The scope of the possible started widening after the financial crisis, as the U.S. and then the European Union moved to crack down on offshore shelters. The Panama Papers, a leak of millions of documents from a Central American law firm, pushed policymakers further. “We’ve won the argument,” says Alex Cobham, CEO of Tax Justice Network, an independent international advocacy group. “More or less everyone thinks banking secrecy should be finished.”

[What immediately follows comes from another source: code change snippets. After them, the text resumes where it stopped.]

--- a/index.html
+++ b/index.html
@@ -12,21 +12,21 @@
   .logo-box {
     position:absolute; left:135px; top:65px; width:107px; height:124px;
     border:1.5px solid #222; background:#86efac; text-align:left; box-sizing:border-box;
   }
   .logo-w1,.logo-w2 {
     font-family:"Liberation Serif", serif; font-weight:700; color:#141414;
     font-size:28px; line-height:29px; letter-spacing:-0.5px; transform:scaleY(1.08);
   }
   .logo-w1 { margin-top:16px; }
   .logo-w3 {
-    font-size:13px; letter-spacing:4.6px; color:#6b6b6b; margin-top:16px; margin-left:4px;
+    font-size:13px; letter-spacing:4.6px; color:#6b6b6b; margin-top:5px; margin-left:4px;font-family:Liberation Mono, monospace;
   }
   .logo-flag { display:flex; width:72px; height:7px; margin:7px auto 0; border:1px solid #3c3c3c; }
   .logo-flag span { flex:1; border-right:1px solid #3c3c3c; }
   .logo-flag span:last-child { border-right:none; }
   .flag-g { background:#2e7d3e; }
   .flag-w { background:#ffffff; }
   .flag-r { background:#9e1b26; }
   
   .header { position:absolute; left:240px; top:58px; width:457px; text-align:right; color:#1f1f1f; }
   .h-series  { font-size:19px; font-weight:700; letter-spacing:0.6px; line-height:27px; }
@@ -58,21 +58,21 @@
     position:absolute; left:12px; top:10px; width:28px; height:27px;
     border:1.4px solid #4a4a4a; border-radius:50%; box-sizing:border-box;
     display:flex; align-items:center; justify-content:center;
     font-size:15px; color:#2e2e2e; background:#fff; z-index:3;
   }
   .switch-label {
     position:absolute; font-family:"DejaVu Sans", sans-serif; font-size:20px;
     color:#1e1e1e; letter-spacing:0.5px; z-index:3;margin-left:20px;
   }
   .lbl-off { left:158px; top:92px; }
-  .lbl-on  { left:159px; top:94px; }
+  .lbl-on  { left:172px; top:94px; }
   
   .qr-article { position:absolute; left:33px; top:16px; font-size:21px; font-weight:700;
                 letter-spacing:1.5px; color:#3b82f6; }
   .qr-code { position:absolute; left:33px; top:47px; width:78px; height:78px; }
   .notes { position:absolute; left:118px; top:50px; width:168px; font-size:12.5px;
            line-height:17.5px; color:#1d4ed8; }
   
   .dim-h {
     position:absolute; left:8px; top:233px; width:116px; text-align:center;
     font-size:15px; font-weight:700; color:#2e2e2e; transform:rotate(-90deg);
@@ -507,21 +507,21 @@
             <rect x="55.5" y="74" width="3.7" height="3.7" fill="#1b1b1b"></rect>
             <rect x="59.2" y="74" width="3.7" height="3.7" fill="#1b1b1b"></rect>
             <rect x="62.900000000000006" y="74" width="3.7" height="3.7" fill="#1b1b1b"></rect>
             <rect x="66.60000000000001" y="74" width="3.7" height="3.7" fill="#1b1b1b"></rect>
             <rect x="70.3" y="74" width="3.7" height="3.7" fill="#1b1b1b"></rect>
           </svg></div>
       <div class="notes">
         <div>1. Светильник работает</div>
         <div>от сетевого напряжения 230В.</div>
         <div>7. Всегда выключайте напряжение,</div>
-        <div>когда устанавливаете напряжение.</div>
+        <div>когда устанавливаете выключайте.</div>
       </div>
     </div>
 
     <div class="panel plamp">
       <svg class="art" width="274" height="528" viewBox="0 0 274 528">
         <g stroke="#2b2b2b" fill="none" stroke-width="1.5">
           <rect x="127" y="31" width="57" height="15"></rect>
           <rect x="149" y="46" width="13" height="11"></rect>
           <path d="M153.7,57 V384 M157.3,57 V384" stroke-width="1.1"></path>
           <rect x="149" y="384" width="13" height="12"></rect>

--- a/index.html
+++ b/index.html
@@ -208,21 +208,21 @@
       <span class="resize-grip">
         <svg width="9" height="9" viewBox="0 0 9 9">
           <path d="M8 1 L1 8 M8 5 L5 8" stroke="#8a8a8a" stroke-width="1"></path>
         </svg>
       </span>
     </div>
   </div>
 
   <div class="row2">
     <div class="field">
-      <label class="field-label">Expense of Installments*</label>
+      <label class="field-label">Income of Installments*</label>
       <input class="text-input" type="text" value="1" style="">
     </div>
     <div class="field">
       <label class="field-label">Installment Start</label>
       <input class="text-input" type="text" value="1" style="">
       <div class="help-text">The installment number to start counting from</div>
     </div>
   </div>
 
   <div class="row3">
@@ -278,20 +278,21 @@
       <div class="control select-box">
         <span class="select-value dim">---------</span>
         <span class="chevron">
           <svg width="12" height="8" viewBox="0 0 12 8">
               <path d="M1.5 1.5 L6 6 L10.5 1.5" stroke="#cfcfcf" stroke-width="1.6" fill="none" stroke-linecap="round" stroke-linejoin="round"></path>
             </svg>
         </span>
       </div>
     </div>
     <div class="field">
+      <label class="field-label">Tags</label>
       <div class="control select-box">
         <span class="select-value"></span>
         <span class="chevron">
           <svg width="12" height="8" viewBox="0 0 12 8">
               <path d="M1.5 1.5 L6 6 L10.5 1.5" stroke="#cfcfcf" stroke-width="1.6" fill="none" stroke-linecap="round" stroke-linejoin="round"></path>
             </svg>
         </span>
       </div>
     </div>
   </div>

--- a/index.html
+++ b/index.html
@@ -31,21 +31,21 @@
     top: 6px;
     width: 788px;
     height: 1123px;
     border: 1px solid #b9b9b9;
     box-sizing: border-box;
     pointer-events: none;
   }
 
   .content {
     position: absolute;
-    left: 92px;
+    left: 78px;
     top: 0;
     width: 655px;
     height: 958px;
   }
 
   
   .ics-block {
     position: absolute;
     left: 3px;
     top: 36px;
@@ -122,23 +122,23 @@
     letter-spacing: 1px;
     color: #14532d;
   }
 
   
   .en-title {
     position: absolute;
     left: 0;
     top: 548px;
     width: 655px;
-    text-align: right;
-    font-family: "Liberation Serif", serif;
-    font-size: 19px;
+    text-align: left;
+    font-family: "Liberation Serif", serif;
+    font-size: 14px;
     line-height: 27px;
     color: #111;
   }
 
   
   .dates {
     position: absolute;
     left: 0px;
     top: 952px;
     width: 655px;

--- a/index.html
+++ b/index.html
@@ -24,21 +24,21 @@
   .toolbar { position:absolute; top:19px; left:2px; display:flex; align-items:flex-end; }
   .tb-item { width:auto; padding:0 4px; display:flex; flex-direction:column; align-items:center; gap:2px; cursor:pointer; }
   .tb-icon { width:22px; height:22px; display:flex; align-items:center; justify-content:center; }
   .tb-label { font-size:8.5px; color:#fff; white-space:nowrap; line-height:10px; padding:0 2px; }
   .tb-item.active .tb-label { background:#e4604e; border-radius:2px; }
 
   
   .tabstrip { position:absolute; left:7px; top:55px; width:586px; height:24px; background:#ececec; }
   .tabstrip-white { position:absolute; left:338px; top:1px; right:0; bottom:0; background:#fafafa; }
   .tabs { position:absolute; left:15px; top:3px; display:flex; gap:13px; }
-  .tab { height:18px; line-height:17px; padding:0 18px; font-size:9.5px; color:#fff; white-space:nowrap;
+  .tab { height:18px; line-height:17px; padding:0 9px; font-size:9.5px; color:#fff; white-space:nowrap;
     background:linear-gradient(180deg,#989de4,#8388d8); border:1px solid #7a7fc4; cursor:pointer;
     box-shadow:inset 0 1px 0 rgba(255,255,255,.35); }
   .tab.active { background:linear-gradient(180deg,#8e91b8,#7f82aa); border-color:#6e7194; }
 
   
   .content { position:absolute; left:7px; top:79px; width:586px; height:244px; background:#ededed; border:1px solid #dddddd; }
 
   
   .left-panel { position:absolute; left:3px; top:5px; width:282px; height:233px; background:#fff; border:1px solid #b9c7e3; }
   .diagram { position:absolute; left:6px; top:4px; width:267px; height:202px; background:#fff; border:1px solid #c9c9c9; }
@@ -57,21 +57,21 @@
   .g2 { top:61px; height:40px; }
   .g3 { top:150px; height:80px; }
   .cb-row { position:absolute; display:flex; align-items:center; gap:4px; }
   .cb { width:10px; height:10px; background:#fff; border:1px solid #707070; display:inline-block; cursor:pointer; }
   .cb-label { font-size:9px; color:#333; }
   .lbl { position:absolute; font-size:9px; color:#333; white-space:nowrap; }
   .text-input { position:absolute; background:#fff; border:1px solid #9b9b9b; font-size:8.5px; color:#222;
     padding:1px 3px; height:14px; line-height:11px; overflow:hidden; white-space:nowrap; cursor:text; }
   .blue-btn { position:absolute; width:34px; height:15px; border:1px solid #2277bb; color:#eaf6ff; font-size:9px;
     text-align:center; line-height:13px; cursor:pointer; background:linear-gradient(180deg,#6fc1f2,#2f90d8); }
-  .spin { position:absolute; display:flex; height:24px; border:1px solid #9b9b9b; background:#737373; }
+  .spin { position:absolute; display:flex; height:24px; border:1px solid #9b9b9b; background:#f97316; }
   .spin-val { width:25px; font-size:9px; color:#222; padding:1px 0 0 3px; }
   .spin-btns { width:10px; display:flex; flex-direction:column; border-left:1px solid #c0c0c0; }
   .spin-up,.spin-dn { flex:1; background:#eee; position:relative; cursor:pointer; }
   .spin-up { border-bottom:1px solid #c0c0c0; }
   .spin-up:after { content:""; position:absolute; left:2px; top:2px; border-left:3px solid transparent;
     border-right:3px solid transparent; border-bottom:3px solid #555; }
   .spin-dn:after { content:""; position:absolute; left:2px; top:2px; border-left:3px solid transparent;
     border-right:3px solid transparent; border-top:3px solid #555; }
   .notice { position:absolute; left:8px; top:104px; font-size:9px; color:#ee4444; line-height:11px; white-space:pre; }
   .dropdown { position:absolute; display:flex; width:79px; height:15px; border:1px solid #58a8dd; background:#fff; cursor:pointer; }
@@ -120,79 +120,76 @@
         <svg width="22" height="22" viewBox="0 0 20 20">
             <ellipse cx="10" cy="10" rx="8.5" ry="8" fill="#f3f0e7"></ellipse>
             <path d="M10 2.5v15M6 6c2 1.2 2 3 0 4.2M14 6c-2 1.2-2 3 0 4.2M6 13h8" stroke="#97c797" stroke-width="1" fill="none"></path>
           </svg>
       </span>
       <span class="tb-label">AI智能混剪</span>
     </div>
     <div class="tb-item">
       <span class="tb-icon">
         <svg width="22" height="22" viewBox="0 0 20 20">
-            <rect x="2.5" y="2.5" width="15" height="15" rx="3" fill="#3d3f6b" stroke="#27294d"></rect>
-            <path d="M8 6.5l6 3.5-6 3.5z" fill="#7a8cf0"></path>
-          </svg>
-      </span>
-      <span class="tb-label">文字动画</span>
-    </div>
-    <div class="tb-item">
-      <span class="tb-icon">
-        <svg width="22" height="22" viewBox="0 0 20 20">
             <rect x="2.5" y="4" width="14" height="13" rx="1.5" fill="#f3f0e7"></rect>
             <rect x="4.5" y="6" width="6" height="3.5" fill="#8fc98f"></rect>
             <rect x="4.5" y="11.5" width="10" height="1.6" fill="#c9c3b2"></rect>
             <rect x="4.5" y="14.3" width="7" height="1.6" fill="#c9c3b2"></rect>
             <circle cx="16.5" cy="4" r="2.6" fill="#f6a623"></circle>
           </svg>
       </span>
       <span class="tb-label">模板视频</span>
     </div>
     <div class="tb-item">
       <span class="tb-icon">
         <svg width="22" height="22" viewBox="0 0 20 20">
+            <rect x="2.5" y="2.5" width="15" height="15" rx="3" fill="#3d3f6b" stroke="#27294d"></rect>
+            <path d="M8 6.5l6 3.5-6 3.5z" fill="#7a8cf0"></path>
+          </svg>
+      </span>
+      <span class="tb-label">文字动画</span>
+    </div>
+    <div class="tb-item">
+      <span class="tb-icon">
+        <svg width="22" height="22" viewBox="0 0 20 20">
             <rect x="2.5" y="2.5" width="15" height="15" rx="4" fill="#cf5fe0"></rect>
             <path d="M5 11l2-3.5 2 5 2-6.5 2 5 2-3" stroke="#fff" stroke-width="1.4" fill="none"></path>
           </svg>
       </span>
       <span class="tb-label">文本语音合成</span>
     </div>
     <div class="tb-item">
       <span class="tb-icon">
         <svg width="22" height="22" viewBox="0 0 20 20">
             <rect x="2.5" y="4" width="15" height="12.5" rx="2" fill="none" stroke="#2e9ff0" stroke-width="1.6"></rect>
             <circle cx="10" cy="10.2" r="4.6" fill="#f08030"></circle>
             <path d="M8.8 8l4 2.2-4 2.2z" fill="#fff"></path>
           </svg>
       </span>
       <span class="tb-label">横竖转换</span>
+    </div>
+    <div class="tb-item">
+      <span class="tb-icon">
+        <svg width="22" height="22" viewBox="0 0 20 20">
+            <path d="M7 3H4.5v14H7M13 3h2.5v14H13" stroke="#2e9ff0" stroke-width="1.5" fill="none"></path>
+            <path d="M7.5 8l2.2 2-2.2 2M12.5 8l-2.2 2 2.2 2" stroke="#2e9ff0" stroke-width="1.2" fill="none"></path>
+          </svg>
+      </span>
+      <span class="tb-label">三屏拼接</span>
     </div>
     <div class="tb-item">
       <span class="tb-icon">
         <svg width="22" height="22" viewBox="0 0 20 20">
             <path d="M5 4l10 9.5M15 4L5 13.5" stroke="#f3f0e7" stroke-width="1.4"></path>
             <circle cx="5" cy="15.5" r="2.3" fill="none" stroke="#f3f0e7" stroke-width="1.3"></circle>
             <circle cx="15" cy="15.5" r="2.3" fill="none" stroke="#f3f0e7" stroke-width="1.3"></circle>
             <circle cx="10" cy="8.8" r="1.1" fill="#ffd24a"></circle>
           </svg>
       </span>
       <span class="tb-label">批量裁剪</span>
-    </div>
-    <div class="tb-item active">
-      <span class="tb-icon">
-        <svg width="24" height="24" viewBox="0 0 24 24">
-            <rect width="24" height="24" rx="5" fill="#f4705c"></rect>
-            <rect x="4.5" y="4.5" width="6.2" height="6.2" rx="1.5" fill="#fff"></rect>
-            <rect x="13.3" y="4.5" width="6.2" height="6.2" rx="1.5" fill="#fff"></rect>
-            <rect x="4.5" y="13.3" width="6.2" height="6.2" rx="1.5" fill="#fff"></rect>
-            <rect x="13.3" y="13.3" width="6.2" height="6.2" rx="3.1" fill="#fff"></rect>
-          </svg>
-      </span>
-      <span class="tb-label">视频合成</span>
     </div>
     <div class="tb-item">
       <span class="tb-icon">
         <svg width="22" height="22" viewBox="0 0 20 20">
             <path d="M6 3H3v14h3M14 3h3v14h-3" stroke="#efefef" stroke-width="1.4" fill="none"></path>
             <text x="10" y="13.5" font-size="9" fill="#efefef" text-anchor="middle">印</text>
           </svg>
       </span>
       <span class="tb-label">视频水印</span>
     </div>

In recent months, Zucman has devoted a great deal of energy to the question of how multinational corporations avoid taxes. He’s produced papers and policy briefs showing that U.S. multinationals shift almost half of their overseas profits to five havens—Ireland, the Netherlands, Singapore, Switzerland, and the Greater Caribbean, which includes Bermuda. “That is a huge problem for the sustainability of globalization,” he says. Countries and territories are engaged in a race to the bottom, Zucman argues, offering ever-lower corporate rates in the fear that companies will shift their profits elsewhere. He proposes to “annihilate” such competition by apportioning profits based on where sales were made.
These ideas might be nonstarters today, but Zucman professes to take the long view. Remember, he points out, that the U.S. Supreme Court ruled the income tax unconstitutional in 1895; it took a constitutional amendment to legalize it in 1913. “There’s a lot of policy innovation ahead of us,” he says.
When Zucman and Saez’s site, wealthtaxsimulator.org, went live in March, it sparked some of that hoped-for innovation. One proposal, posted on Twitter by Adam Bonica, a political science professor at Stanford, was for a 100% tax on wealth beyond $500 million. He based it on what he called “Beyoncé’s rule,” which he explains as, “Think of the most talented and hardest-working person you know, and think about how much money they have and how much money they deserve.” Queen Bey, he tweeted, has an estimated net worth in the neighborhood of half a billion dollars. “Let’s have Howard Schultz explain to us why he should be worth more than Beyoncé.”